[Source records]
______

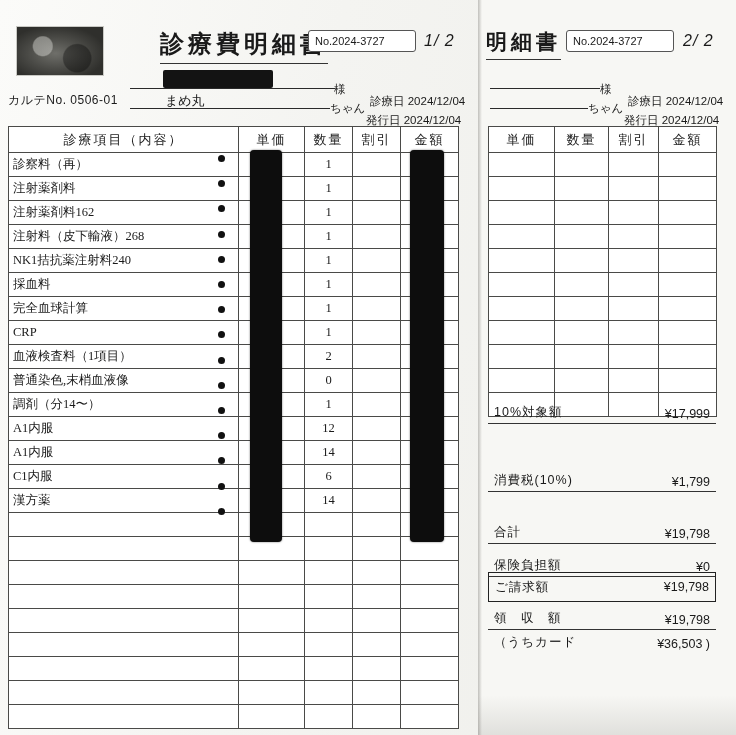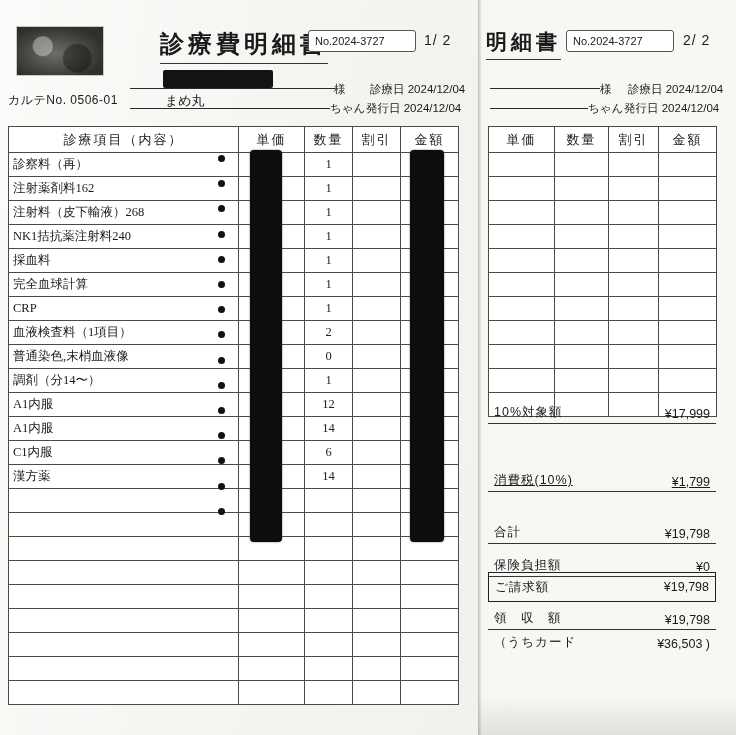--- a/index.html
+++ b/index.html
@@ -101,9 +101,10 @@
   .pageno {
     position: absolute;
     top: 32px;
-    font-size: 14px;
+    font-size: 16px;
     font-family: "Liberation Sans", sans-serif;
     letter-spacing: 1px;
+    font-style: italic;
   }
   .name-redact {
     position: absolute;

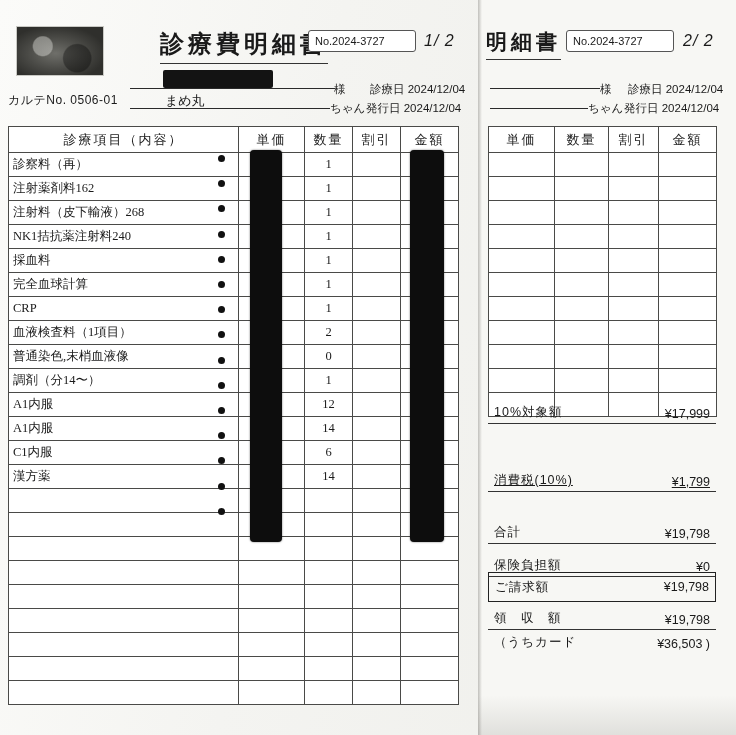--- a/index.html
+++ b/index.html
@@ -128,6 +128,7 @@
     font-size: 11.5px;
     font-family: "Liberation Sans", sans-serif;
     white-space: nowrap;
+    margin-top: 12px;
   }
   .hline {
     position: absolute;

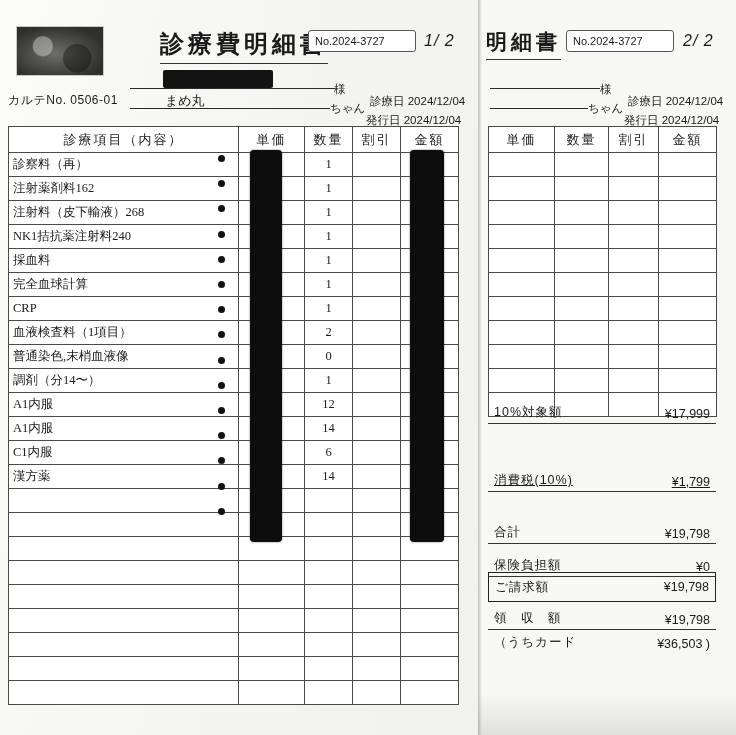--- a/index.html
+++ b/index.html
@@ -262,6 +262,13 @@
       <tbody id="left-body">
           <tr>
             <td class="item">診察料（再）</td>
+            <td class="num"></td>
+            <td class="num">1</td>
+            <td class="num"></td>
+            <td class="num"></td>
+          </tr>
+          <tr class="row-alt">
+            <td class="item">注射薬剤料</td>
             <td class="num"></td>
             <td class="num">1</td>
             <td class="num"></td>

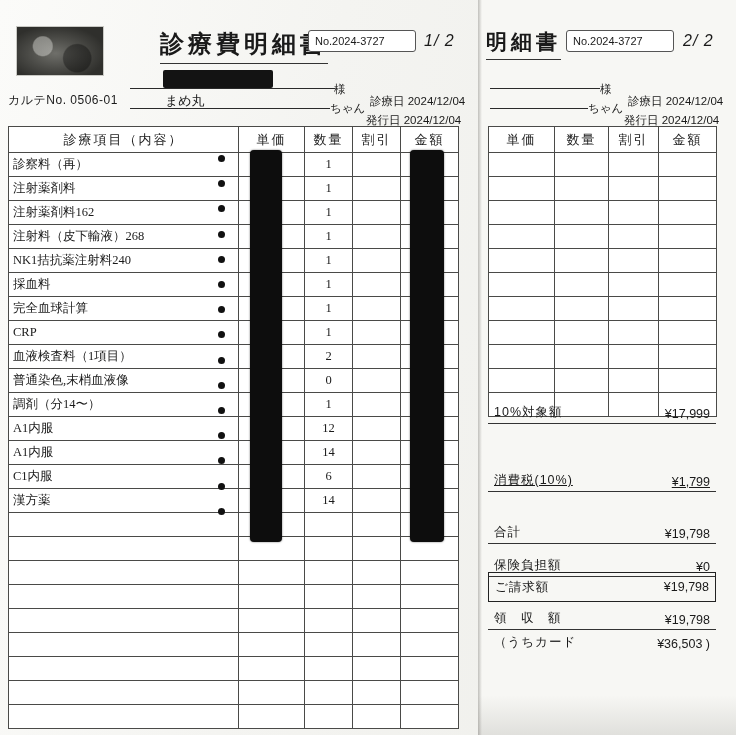--- a/index.html
+++ b/index.html
@@ -540,7 +540,7 @@
       <span class="tot-label">10%対象額</span>
       <span class="tot-val">¥17,999</span>
     </div>
-    <div class="tot-row uline" style="top:472px;text-decoration:underline;">
+    <div class="tot-row uline" style="top:472px;">
       <span class="tot-label">消費税(10%)</span>
       <span class="tot-val">¥1,799</span>
     </div>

______

In the records above, find every line that contains the word "span" and copy it.

       <span class="tot-label">10%対象額</span>
       <span class="tot-val">¥17,999</span>
       <span class="tot-label">消費税(10%)</span>
       <span class="tot-val">¥1,799</span>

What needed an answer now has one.